MBT is gaining increased recognition in countries with changing waste management markets such as the UK and Australia where WSN Environmental Solutions has taken a leading role in developing MBT plants.

Pyrolysis & gasification

Pyrolysis and gasification are two related forms of thermal treatment where materials are heated with high temperatures and limited oxygen. The process typically occurs in a sealed vessel under high pressure. Converting material to energy this way is more efficient than direct incineration, with more energy able to be recovered and used.

Pyrolysis of solid waste converts the material into solid, liquid and gas products. The liquid oil and gas can be burnt to produce energy or refined into other products. The solid residue (char) can be further refined into products such as activated carbon.

Gasification is used to convert organic materials directly into a synthetic gas ( syngas) composed of carbon monoxide and hydrogen. The gas is then burnt to produce electricity and steam. Gasification is used in biomass power stations to produce renewable energy and heat.

Plasma gasification is the gasification of matter in an oxygen-starved environment to decompose waste material into its basic molecular structure. Plasma gasification does not combust waste as incinerators do. It converts organic waste into a fuel gas that still contains all the chemical and heat energy from the waste. It converts inorganic waste into an inert vitrified glass.

Plasma is considered as a 4th state of matter, the other three being gas, liquid, and solid. Electricity is fed to a torch, which has two electrodes, creating an arc. Inert gas is passed through the arc, heating the process gas to internal temperatures as high as 13,000 °C (25,000 °F). The temperature a metre from the torch can be as high as ~4000 °C (~8,000 °F). Because of these high temperatures the waste is completely destroyed and broken down into its basic elemental components. There are no tars or furans. At these high temperatures all metals become molten and flow out the bottom of the reactor. Inorganics such as silica, soil, concrete, glass, gravel, etc. are vitrified into glass and flow out the bottom of the reactor. There is no ash remaining to go back to a landfill.

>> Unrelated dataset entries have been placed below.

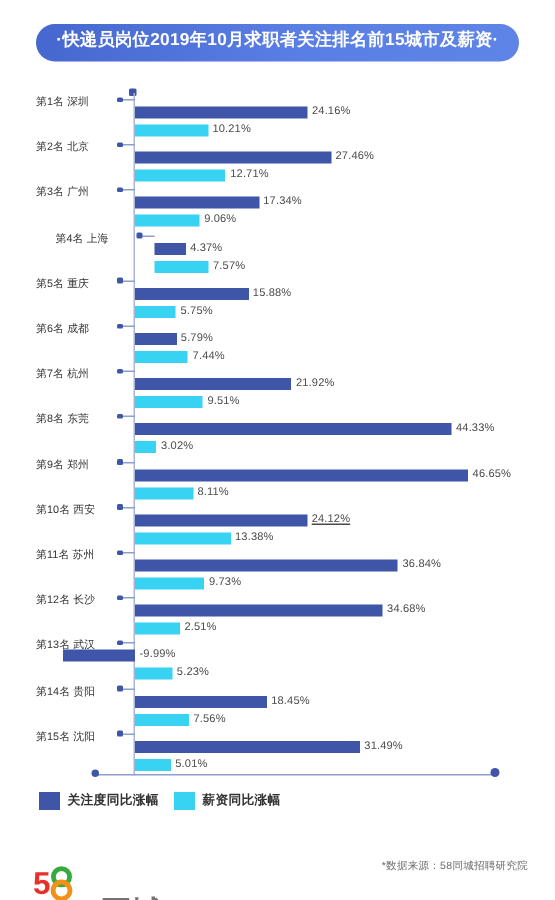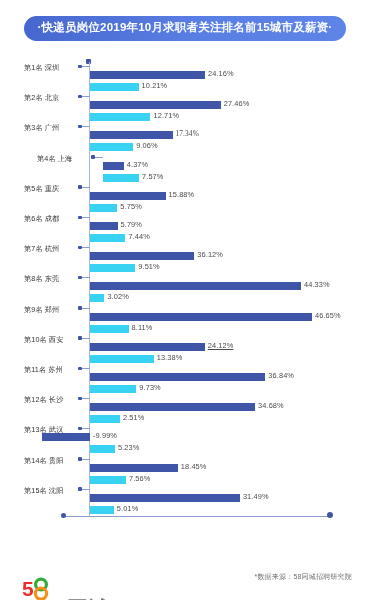"17.34%" div.bar-value { font-family: Liberation Serif, serif -> none }
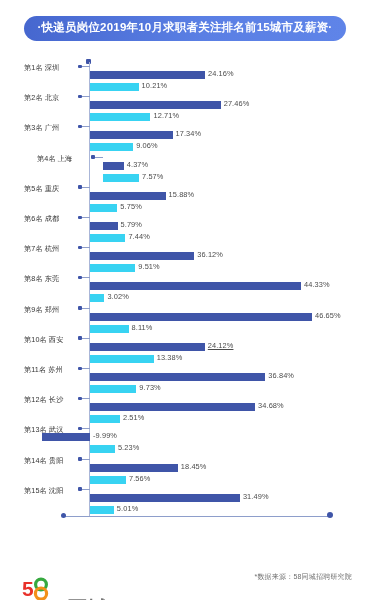"36.12%" div.bar-value { text: 36.12% -> 21.92% }
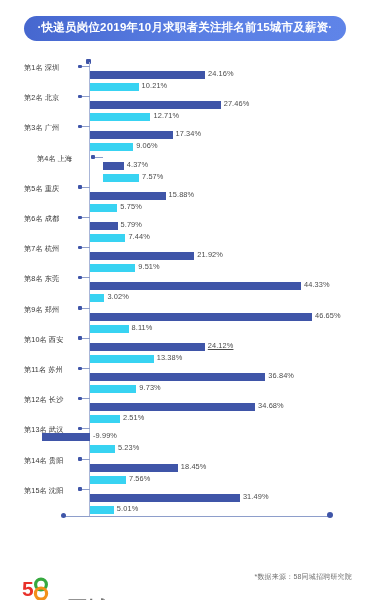"关注度同比涨幅" div.legend { html: none -> <div> <div> <span></span> <span>关注度同比涨幅</span> </div> <div> <span></span> <span>薪资同比涨幅</span> </div> </div> }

The plasma reactor does not discriminate between types of waste. It can process any type of waste. The only variable is the amount of energy that it takes to destroy the waste. Consequently, no sorting of waste is necessary and any type of waste, other than nuclear waste, can be processed.

The reactors are large and operate at a slightly negative pressure, meaning that the feed system is simplified because the gas does not want to escape. The gas has to be pulled from the reactor by the suction of the compressor. Each reactor can process 20 tonnes per hour (t/h) compared to 3 t/h or typical gasifiers. Because of the size and negative pressure, the feed system can handle bundles of material up to 1 metre in size. This means that whole drums or bags of waste can be fed directly into the reactor making the system ideal for large scale production.

The gas coming out of a plasma gasifier is lower in trace contaminants than with any kind of incinerator or other gasifier. Because the process starts with lower emissions out of the reactor, it is able to achieve significantly lower stack emissions. The gasifier doesn't care about the amount of moisture in the waste. The moisture consumes energy to vaporise and can impact the capacity and economics; however, it will not affect the process.

Gas from the plasma reactor can be burned to produce electricity or can be synthesised into ethanol to contribute to automotive fuel.